Exercise objective: Within the data below, determine how many lines contain "Interest" and supply only that figure.

(Beginning of Records for this exercise)

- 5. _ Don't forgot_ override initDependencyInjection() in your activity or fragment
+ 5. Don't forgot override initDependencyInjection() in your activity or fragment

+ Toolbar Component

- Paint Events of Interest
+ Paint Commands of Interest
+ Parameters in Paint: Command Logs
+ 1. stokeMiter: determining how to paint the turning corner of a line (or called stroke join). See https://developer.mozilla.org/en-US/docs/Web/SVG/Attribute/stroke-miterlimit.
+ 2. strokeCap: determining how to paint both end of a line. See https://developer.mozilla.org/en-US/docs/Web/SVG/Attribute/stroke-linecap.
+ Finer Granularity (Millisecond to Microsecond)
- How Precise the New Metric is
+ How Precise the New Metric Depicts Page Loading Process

(End of Records for this exercise)
(Beginning of Records for this exercise)

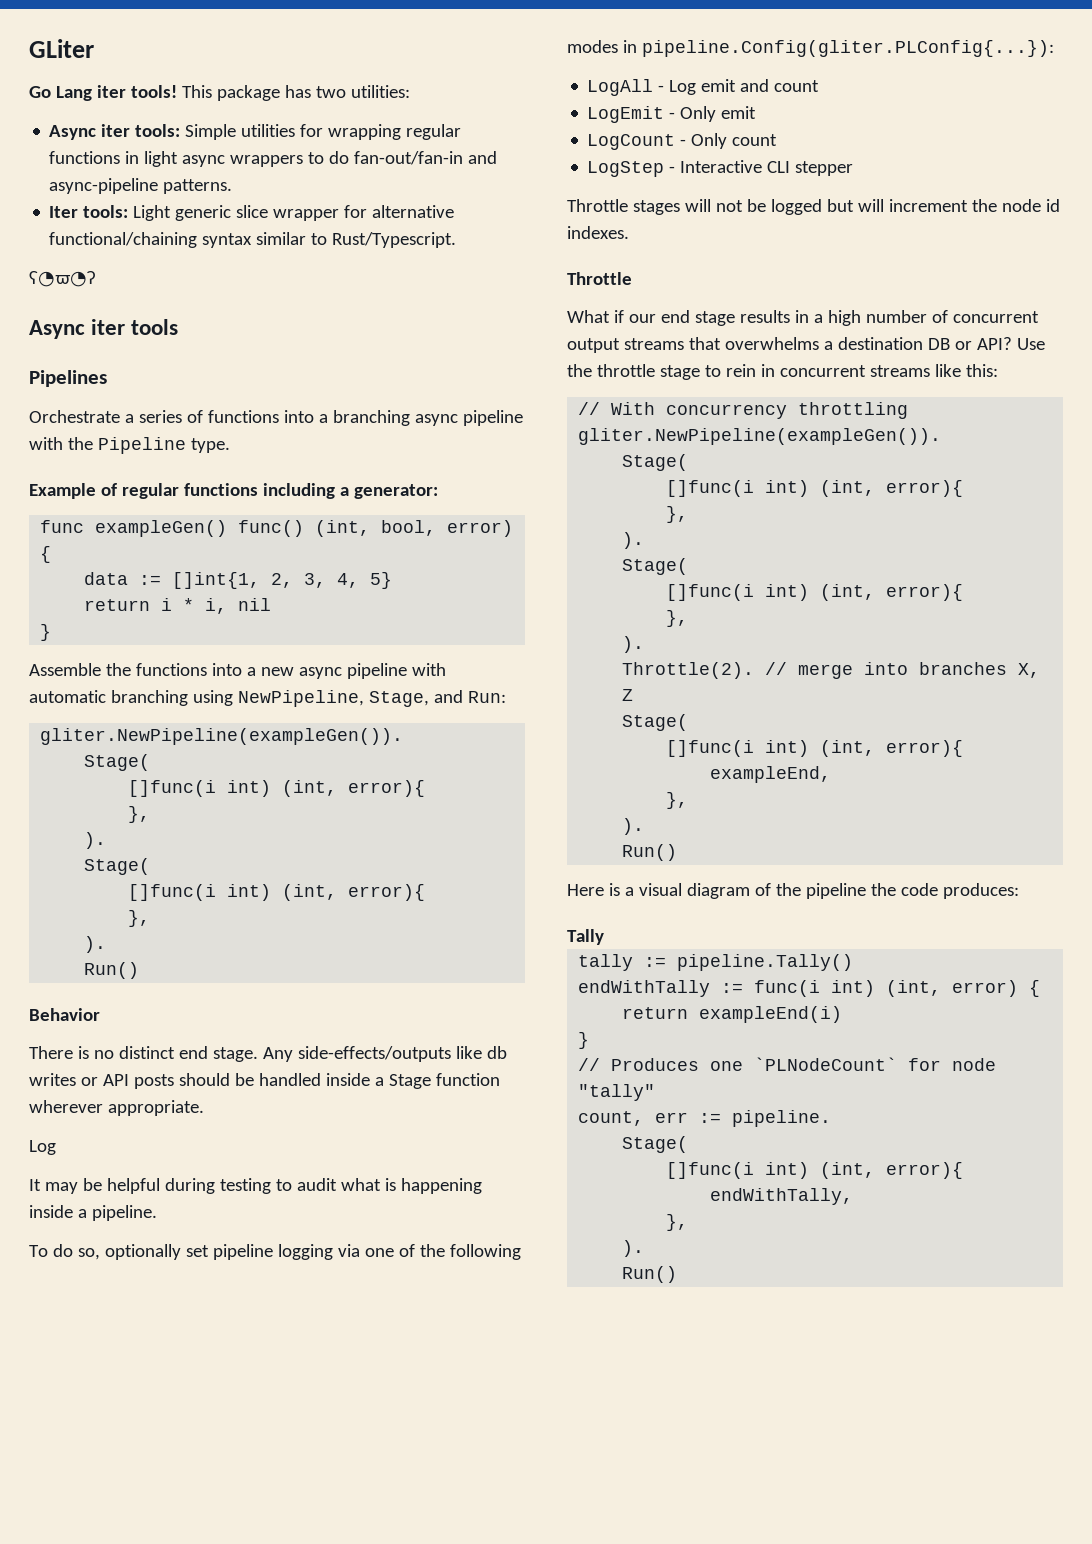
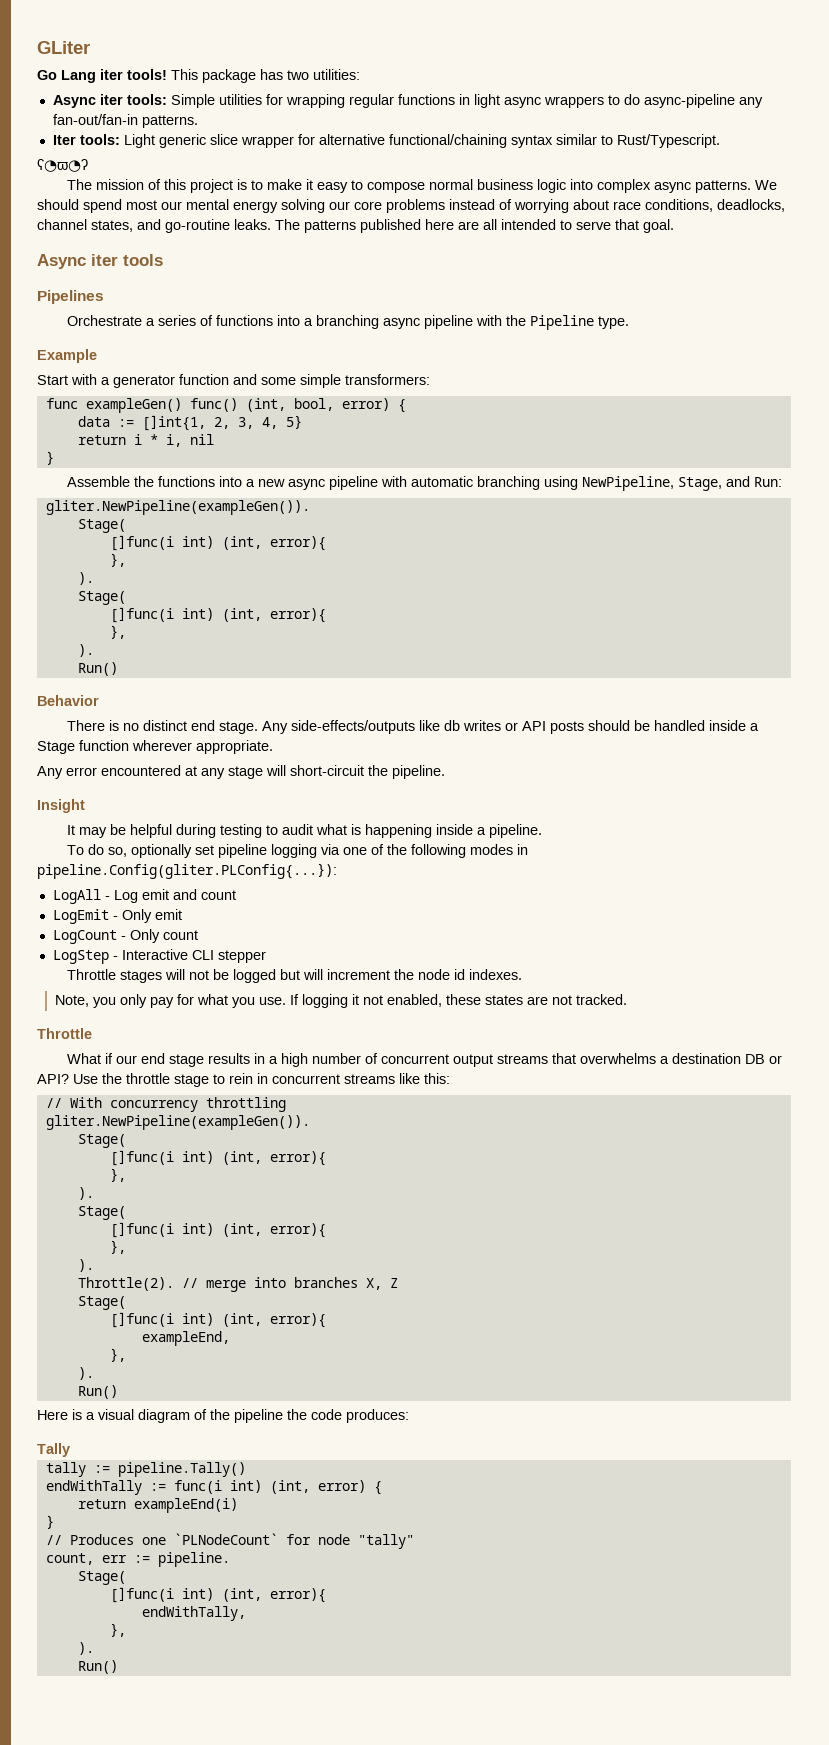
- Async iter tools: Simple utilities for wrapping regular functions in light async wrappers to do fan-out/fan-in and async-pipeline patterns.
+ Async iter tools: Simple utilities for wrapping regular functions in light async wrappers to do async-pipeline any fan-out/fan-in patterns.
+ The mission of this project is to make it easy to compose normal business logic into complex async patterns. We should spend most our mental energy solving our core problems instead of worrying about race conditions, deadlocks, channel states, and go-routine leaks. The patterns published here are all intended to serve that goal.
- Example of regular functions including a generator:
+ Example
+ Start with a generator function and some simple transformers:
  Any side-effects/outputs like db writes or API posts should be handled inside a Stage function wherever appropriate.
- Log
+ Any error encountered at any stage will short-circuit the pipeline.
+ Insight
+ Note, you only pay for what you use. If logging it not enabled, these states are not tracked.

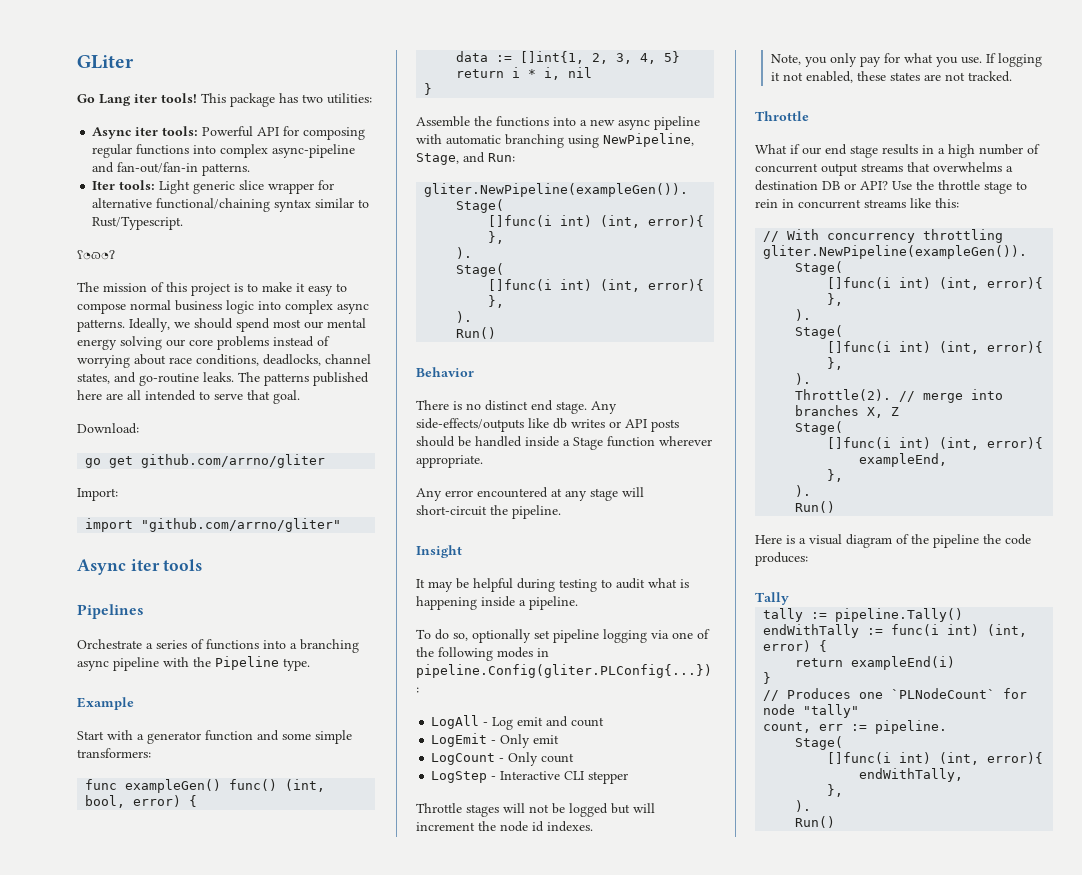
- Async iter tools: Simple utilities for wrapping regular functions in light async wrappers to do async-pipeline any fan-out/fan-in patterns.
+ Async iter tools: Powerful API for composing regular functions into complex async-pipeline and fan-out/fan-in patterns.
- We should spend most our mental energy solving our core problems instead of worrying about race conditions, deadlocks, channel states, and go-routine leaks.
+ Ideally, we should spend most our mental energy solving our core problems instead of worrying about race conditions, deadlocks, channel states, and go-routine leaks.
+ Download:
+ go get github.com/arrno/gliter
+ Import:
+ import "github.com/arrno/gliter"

(End of Records for this exercise)

Response: 2